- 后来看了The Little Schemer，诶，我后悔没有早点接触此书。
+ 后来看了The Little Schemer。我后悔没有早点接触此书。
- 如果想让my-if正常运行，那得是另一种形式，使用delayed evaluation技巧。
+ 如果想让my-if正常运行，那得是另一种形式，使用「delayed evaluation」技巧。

● ● ● ● ● ● ●

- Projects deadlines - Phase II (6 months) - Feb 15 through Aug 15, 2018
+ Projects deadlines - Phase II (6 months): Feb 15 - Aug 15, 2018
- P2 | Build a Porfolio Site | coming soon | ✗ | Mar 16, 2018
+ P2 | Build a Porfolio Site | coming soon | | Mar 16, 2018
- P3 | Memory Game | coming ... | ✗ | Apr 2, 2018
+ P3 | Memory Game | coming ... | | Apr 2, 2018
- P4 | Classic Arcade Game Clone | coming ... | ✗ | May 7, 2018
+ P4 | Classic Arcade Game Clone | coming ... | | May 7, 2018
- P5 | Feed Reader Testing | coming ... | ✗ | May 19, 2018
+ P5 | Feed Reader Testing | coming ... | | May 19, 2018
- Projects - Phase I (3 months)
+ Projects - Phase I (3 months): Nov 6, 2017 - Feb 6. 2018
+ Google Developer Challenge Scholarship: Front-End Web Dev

● ● ● ● ● ● ●

* [Required action]: The response should be the listing above, limited to the lines between the one holding "- P4 | Classic" and the one holding "- Projects - Phase I (3 months)", inclusive, reproduced exactly.

* [Written answer]:
- P4 | Classic Arcade Game Clone | coming ... | ✗ | May 7, 2018
+ P4 | Classic Arcade Game Clone | coming ... | | May 7, 2018
- P5 | Feed Reader Testing | coming ... | ✗ | May 19, 2018
+ P5 | Feed Reader Testing | coming ... | | May 19, 2018
- Projects - Phase I (3 months)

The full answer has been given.